Picture this: you've picked out case fans you like, installed enough for your PC case, and oriented them correctly, yet your gaming PC seems to be overheating and throttling under high loads. What's more, your fans seem to be twitchy, ramping up at the littlest tasks when still mostly idle at the desktop.

That's an all-too-common occurrence, and if it sounds like your PC, there's something you can do before blaming the fans, your CPU, your thermal paste application, or all of the above. Setting custom fan curves in BIOS takes a few minutes of your time, and brings plenty of benefits for your system. You paid for performance, and keeping the fans at default isn't giving you optimal cooling for your PC.

Your system fans aren't putting in the work (yet)

The default settings are doing nobody any favors

My main PC uses the AMD Ryzen 9 7900X with a 360mm AIO and idles at 57 °C. That's not ideal, and neither is the default fan curve, which is too low for most of its graph, ramping up when the CPU is supposed to be idling on the desktop. I'm not too concerned about the idle temperature, but it does hit Tjmax and throttle when under sustained loads.

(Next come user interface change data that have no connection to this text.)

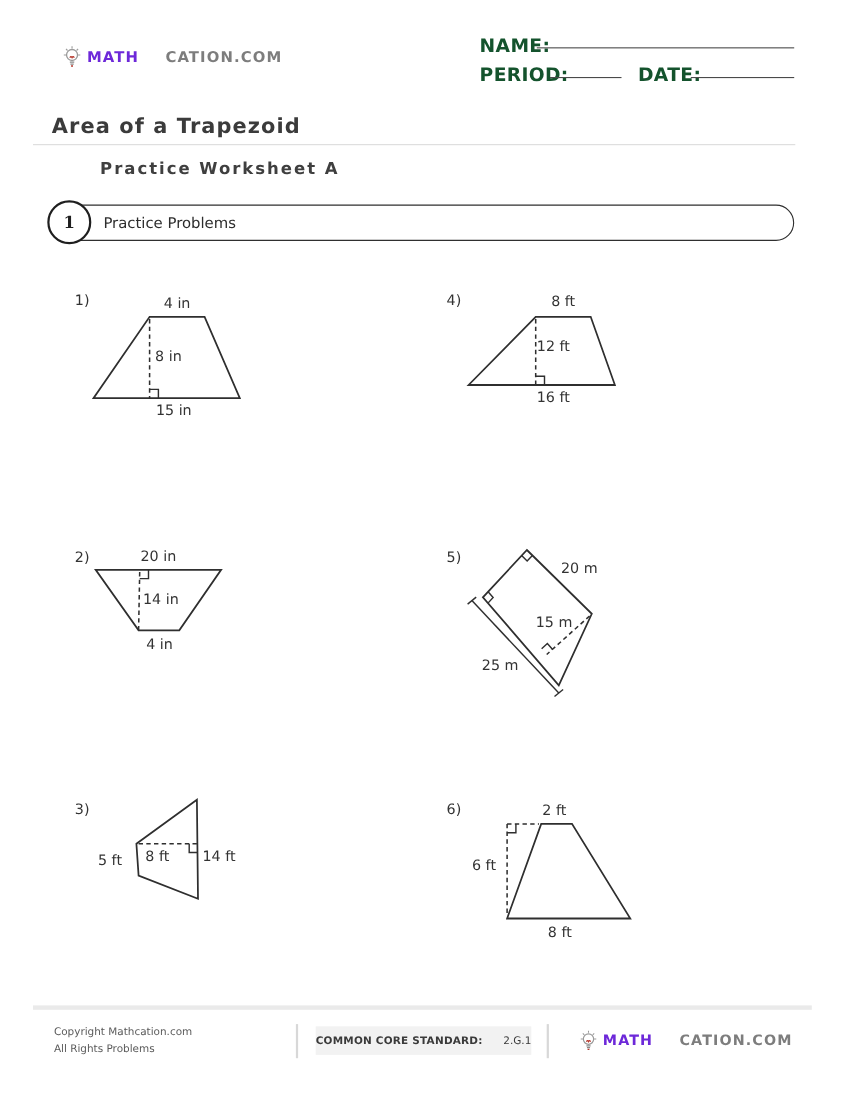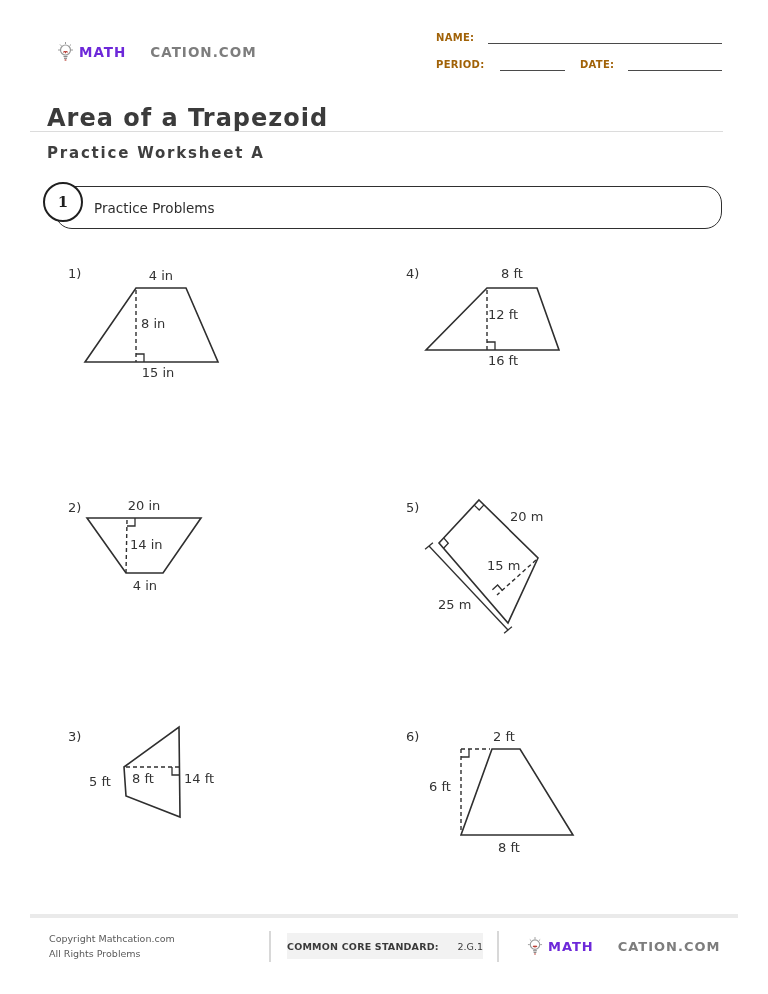--- a/index.html
+++ b/index.html
@@ -21,7 +21,7 @@
   .logo-bold { font-weight: bold; color: #6d28d9; }
   .logo-rest { font-weight: bold; color: #7d7d7d; margin-left: 24px; }
 
-  .field-label { font-size: 10px; font-weight: bold; color: #a16207; letter-spacing: 0.3px; }
+  .field-label { font-size: 17px; font-weight: bold; color: #14532d; letter-spacing: 0.3px; }
   .blank-line { border-bottom: 1.6px solid #4a4a4a; }
 
   .doc-title { font-size: 24px; font-weight: bold; letter-spacing: 1px; color: #3b3b3b; }

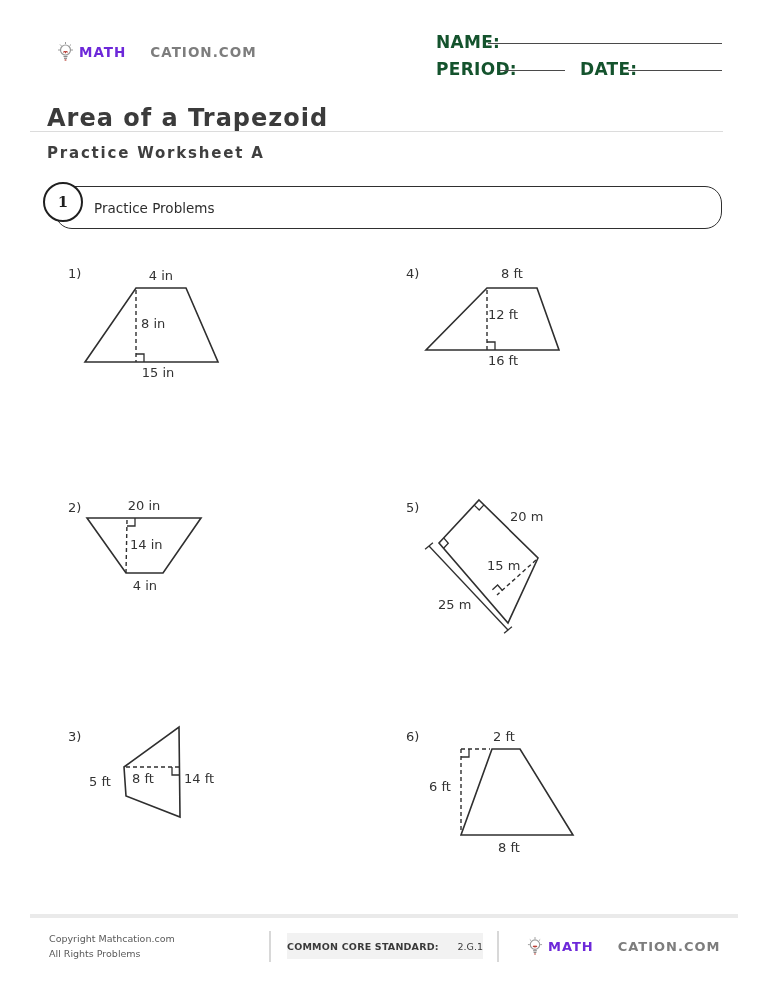--- a/index.html
+++ b/index.html
@@ -24,7 +24,7 @@
   .field-label { font-size: 17px; font-weight: bold; color: #14532d; letter-spacing: 0.3px; }
   .blank-line { border-bottom: 1.6px solid #4a4a4a; }
 
-  .doc-title { font-size: 24px; font-weight: bold; letter-spacing: 1px; color: #3b3b3b; }
+  .doc-title { font-size: 19px; font-weight: bold; letter-spacing: 1px; color: #3b3b3b; }
   .title-rule { width: 693px; height: 1px; background: #dcdcdc; }
   .doc-subtitle { font-size: 15px; font-weight: bold; letter-spacing: 1.8px; color: #3f3f3f; }
 

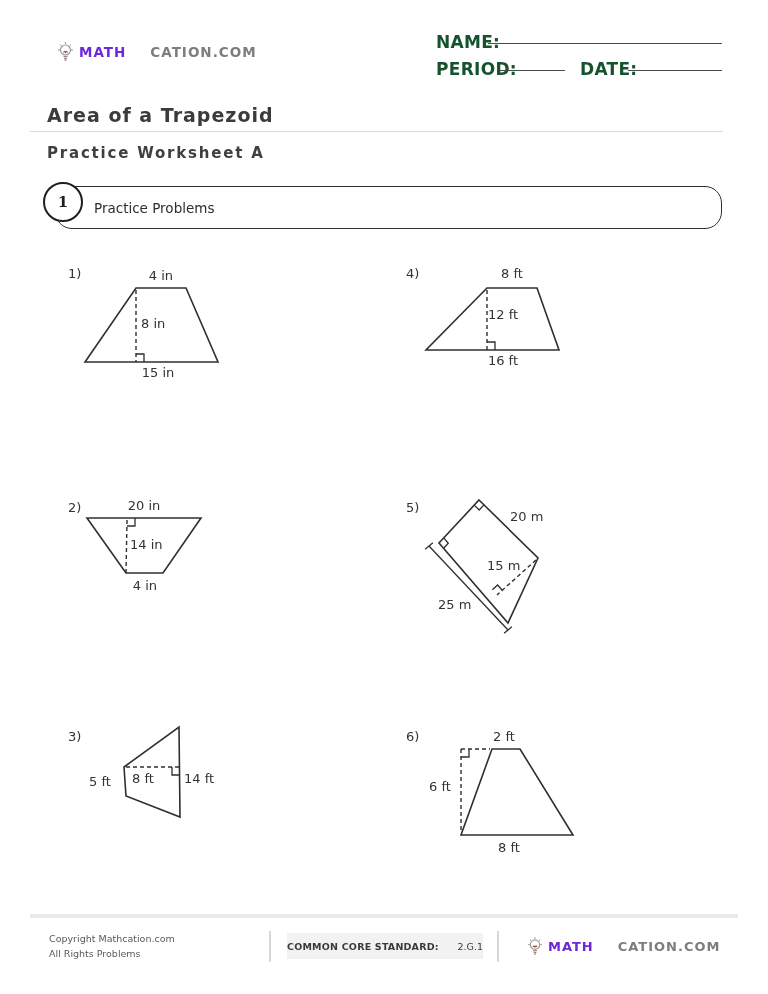--- a/index.html
+++ b/index.html
@@ -26,7 +26,7 @@
 
   .doc-title { font-size: 19px; font-weight: bold; letter-spacing: 1px; color: #3b3b3b; }
   .title-rule { width: 693px; height: 1px; background: #dcdcdc; }
-  .doc-subtitle { font-size: 15px; font-weight: bold; letter-spacing: 1.8px; color: #3f3f3f; }
+  .doc-subtitle { font-size: 15px; font-weight: bold; letter-spacing: 1.8px; color: #3f3f3f; margin-left: 44px; }
 
   
   .pill {

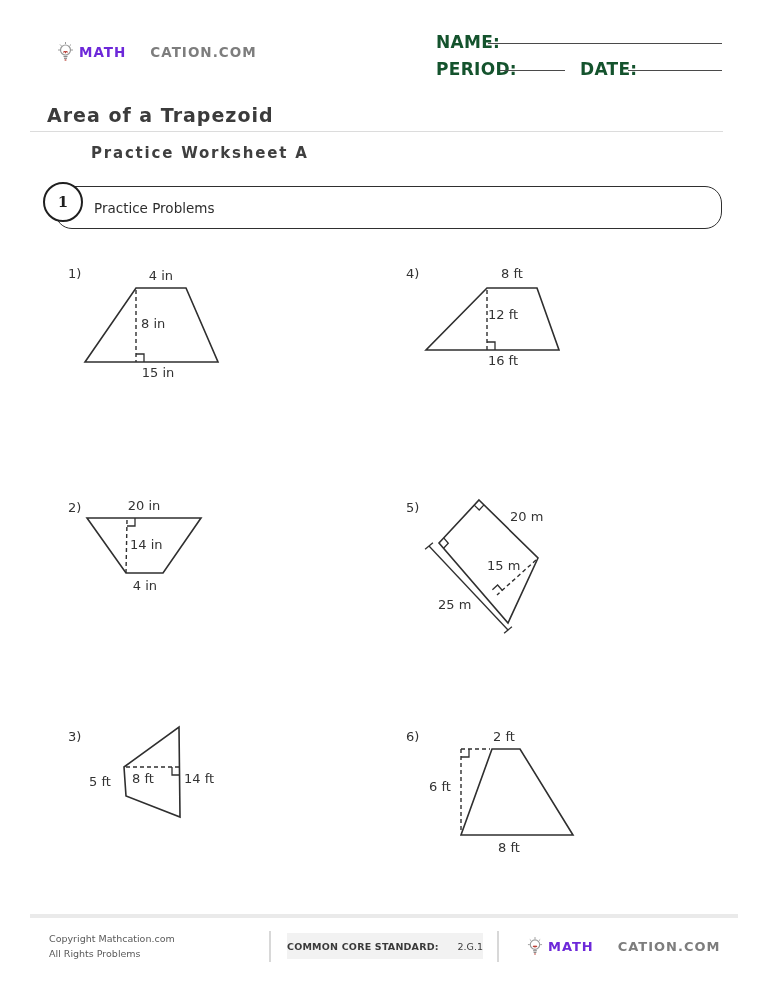--- a/index.html
+++ b/index.html
@@ -30,7 +30,7 @@
 
   
   .pill {
-    width: 667px; height: 43px;
+    width: 667px; height: 33px;
     border: 1.6px solid #2f2f2f;
     border-radius: 17px;
     background: #ffffff;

If that sounds like your computer, know there's something you can do for free before you start replacing fans or your CPU cooler. That's to play around with the fan curves in BIOS to get a higher RPM when the CPU is idle, plus shaping the curve to suit the acoustics of your fans, and the point at which your CPU goes out of idle temperature, so you don't have your fans ramping up and dropping back down all the time.

The fans that came with your case are worth replacing

With very few exceptions, the fans that come with your case are there to get you going. They're not going to get you peak performance; they might not have PWM for speed control, and often don't have enough airflow to meet your components' needs. And some manufacturers, like Lian Li, often skip sending case fans at all because they know they won't be used and will sell more cases at a slightly lower price point as a result.

Let's talk hard numbers

Cooler hardware means more headroom for boost

Every preset in a modern UEFI BIOS is designed to make your PC boot on the first try. To that end, those presets are designed for worst-case scenarios, to fit any potential combination of PC case, case fans, CPU fans, and CPU TDP. That means it's optimized for compatibility and for the first run, not for subsequent usage.

While some motherboards have automatic features that will test the fans you have installed and create a custom fan curve from that, they still fall short when it comes to adjusting the sound profile, and that's why I prefer manually setting the curve, and tweaking it to get an idle and load sound signature that isn't irritating.

Silent profiles are rarely good without underclocking the CPU; standard profiles often start their speed ramp at a point where the CPU is mostly idle, and turbo settings dial that twitchiness up to 11. None of these are built for your specific hardware combination, and manually tweaking the fan curve is the answer.

Default fan curves

Okay, to fully stress out the CPU and test the default curve it's time for some Cinebench 2026. This also puts the GPU to full stretch, which will show if the increased airflow in the case improves the GPU temperatures as well.

  • GPU max temp: 61.4 C
  • CPU Tctl/Tdie max temp: 95.9 C

Not great temperatures on the CPU, but the Ryzen 9 7900X is known to idle high, boost to the top of its power envelope and then downclock repeatedly to stay below that Tdie max temperature. The Cinebench scores are respectable, with 327 single-thread and 5,317 multi-thread.

Tweaked fan curve

I went into the BIOS to set a custom fan curve for the CPU fans, and all case fans to run at 50% PWM until the CPU hits 50 °C. After that it ramps up speed slowly until 70 C, then puts all the fans to full speed to give a little more thermal headroom when under 100% load.

  • GPU max temp: 60.1 C
  • CPU Tctl/Tdie max: 95.9 C

Cinebench 2026 didn't change the CPU's maximum temperature, but the GPU temp dropped by over a degree, so there was clearly better airflow in my PC case. The scores improved, though, with 5,652 multi-thread (6% increase) and 352 single thread (7% increase).

That has a measurable impact, and all from taking a few seconds to change one BIOS setting. Note that the max temperature didn't change, but the performance did. That's as expected on modern CPUs, which are designed to boost and then throttle to stay in the safe temperature range, not to reduce speed to keep temperatures low.

Changing your fan curves gives you the best out of your hardware

The default fan curve in your BIOS is conservative, so you don't cook your PC on first boot. It's not designed to get the best performance from your hardware or to produce a pleasing timbre from your fans. With a little tweaking, you can get great cooling performance while optimizing the fan noise to a level you can live with next to your desk. While some motherboards have a fan tuning algorithm that tests the ones you have installed, I've always found that a little manual tweaking works better, but YMMV.